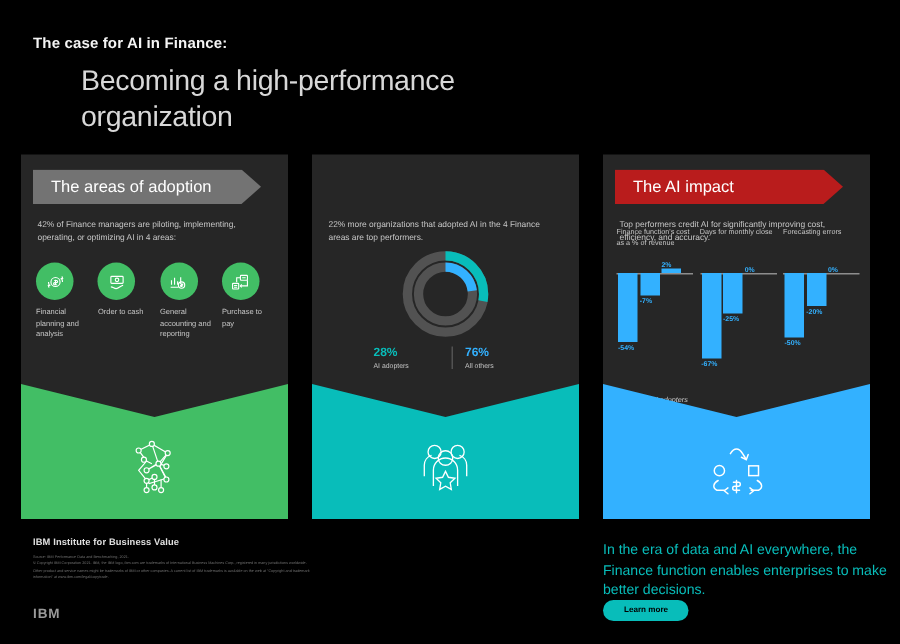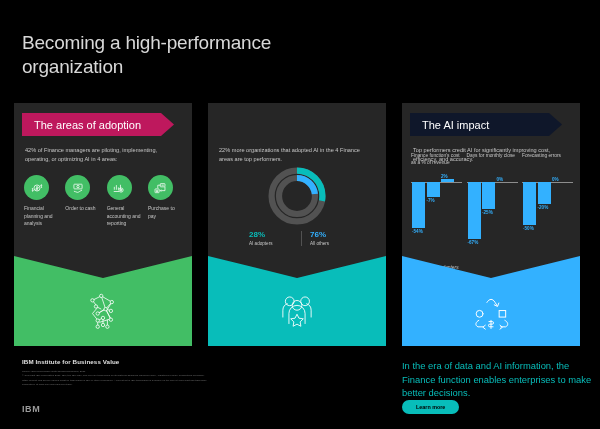--- a/index.html
+++ b/index.html
@@ -12,44 +12,44 @@
   .poster { position: relative; width: 600px; height: 429px; background: #000; }
 
   
   .hdr { position: absolute; left: 22px; top: 24px; width: 330px; }
   .hdr-kicker {
     font-size: 10px; font-weight: bold; color: #f4f4f4;
     letter-spacing: .1px; line-height: 1.2;
   }
   .hdr-title {
     margin-top: 7px; font-size: 19px; font-weight: 300; color: #d8d8d8;
-    line-height: 1.25; letter-spacing: -.2px;
+    line-height: 1.25; letter-spacing: -.2px; margin-left: 32px;
   }
   .intro {
     position: absolute; left: 402px; top: 29px; width: 190px;
     font-size: 9.4px; line-height: 1.42; color: #08bdba; font-weight: 400;
   }
 
   
   .panel { position: absolute; top: 103px; width: 178px; height: 243px; }
   .p1 { left: 14px; }
   .p2 { left: 208px; }
   .p3 { left: 402px; }
   .panel-dark { position: absolute; inset: 0; background: #262626; }
 
   .ribbon {
     position: absolute; left: 8px; top: 10px; height: 23px;
     display: flex; align-items: center; padding-left: 12px; padding-right: 20px;
     color: #ffffff; font-size: 11px; font-weight: 400;
     clip-path: polygon(0 0, calc(100% - 13px) 0, 100% 50%, calc(100% - 13px) 100%, 0 100%);
     white-space: nowrap;
   }
-  .ribbon.g { background: #be185d; width: 152px; }
+  .ribbon.g { background: #737373; width: 152px; }
   .ribbon.t { background: #08bdba; width: 152px; }
-  .ribbon.b { background: #0f172a; width: 152px; }
+  .ribbon.b { background: #b91c1c; width: 152px; }
 
   .blurb {
     position: absolute; left: 11px; top: 43px; width: 156px;
     font-size: 5.6px; line-height: 1.55; color: #c6c6c6;
   }
 
   
   .colorblock {
     position: absolute; left: 0; right: 0; bottom: 0; height: 90px;
     clip-path: polygon(0 0, 50% 22px, 100% 0, 100% 100%, 0 100%);
@@ -141,20 +141,21 @@
     padding: 4px 14px; border-radius: 9px; cursor: pointer;
   }
   svg { display: block; }
 </style>
 </head>
 <body>
 
 <div class="poster">
 
   <div class="hdr">
+    <div class="hdr-kicker">The case for AI in Finance:</div>
     <div class="hdr-title">Becoming a high-performance organization</div>
   </div>
 
   <div class="panel p1">
     <div class="panel-dark"></div>
 
     <div class="ribbon g">
       <span>The areas of adoption</span>
     </div>
     <div class="blurb">42% of Finance managers are piloting, implementing, operating, or optimizing AI in 4 areas:</div>
@@ -373,16 +374,16 @@
     </div>
   </div>
 
   <div class="ibv">IBM Institute for Business Value</div>
   <div class="fineprint">
     <div>Source: IBM Performance Data and Benchmarking, 2021.</div>
     <div>© Copyright IBM Corporation 2021. IBM, the IBM logo, ibm.com are trademarks of International Business Machines Corp., registered in many jurisdictions worldwide. Other product and service names might be trademarks of IBM or other companies. A current list of IBM trademarks is available on the web at "Copyright and trademark information" at www.ibm.com/legal/copytrade.</div>
   </div>
   <div class="ibm-logo">IBM</div>
 
-  <div class="outro">In the era of data and AI information, the Finance function enables enterprises to make better decisions.</div>
+  <div class="outro">In the era of data and AI everywhere, the Finance function enables enterprises to make better decisions.</div>
   <button class="learn">Learn more</button>
 
 </div>
 
 </body></html>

---

> [PROBLEM TO SOLVE] With the pictures set aside, write out the whole listing exactly.

> [REPLY]
--- a/index.html
+++ b/index.html
@@ -12,44 +12,44 @@
   .poster { position: relative; width: 600px; height: 429px; background: #000; }
 
   
   .hdr { position: absolute; left: 22px; top: 24px; width: 330px; }
   .hdr-kicker {
     font-size: 10px; font-weight: bold; color: #f4f4f4;
     letter-spacing: .1px; line-height: 1.2;
   }
   .hdr-title {
     margin-top: 7px; font-size: 19px; font-weight: 300; color: #d8d8d8;
-    line-height: 1.25; letter-spacing: -.2px;
+    line-height: 1.25; letter-spacing: -.2px; margin-left: 32px;
   }
   .intro {
     position: absolute; left: 402px; top: 29px; width: 190px;
     font-size: 9.4px; line-height: 1.42; color: #08bdba; font-weight: 400;
   }
 
   
   .panel { position: absolute; top: 103px; width: 178px; height: 243px; }
   .p1 { left: 14px; }
   .p2 { left: 208px; }
   .p3 { left: 402px; }
   .panel-dark { position: absolute; inset: 0; background: #262626; }
 
   .ribbon {
     position: absolute; left: 8px; top: 10px; height: 23px;
     display: flex; align-items: center; padding-left: 12px; padding-right: 20px;
     color: #ffffff; font-size: 11px; font-weight: 400;
     clip-path: polygon(0 0, calc(100% - 13px) 0, 100% 50%, calc(100% - 13px) 100%, 0 100%);
     white-space: nowrap;
   }
-  .ribbon.g { background: #be185d; width: 152px; }
+  .ribbon.g { background: #737373; width: 152px; }
   .ribbon.t { background: #08bdba; width: 152px; }
-  .ribbon.b { background: #0f172a; width: 152px; }
+  .ribbon.b { background: #b91c1c; width: 152px; }
 
   .blurb {
     position: absolute; left: 11px; top: 43px; width: 156px;
     font-size: 5.6px; line-height: 1.55; color: #c6c6c6;
   }
 
   
   .colorblock {
     position: absolute; left: 0; right: 0; bottom: 0; height: 90px;
     clip-path: polygon(0 0, 50% 22px, 100% 0, 100% 100%, 0 100%);
@@ -141,20 +141,21 @@
     padding: 4px 14px; border-radius: 9px; cursor: pointer;
   }
   svg { display: block; }
 </style>
 </head>
 <body>
 
 <div class="poster">
 
   <div class="hdr">
+    <div class="hdr-kicker">The case for AI in Finance:</div>
     <div class="hdr-title">Becoming a high-performance organization</div>
   </div>
 
   <div class="panel p1">
     <div class="panel-dark"></div>
 
     <div class="ribbon g">
       <span>The areas of adoption</span>
     </div>
     <div class="blurb">42% of Finance managers are piloting, implementing, operating, or optimizing AI in 4 areas:</div>
@@ -373,16 +374,16 @@
     </div>
   </div>
 
   <div class="ibv">IBM Institute for Business Value</div>
   <div class="fineprint">
     <div>Source: IBM Performance Data and Benchmarking, 2021.</div>
     <div>© Copyright IBM Corporation 2021. IBM, the IBM logo, ibm.com are trademarks of International Business Machines Corp., registered in many jurisdictions worldwide. Other product and service names might be trademarks of IBM or other companies. A current list of IBM trademarks is available on the web at "Copyright and trademark information" at www.ibm.com/legal/copytrade.</div>
   </div>
   <div class="ibm-logo">IBM</div>
 
-  <div class="outro">In the era of data and AI information, the Finance function enables enterprises to make better decisions.</div>
+  <div class="outro">In the era of data and AI everywhere, the Finance function enables enterprises to make better decisions.</div>
   <button class="learn">Learn more</button>
 
 </div>
 
 </body></html>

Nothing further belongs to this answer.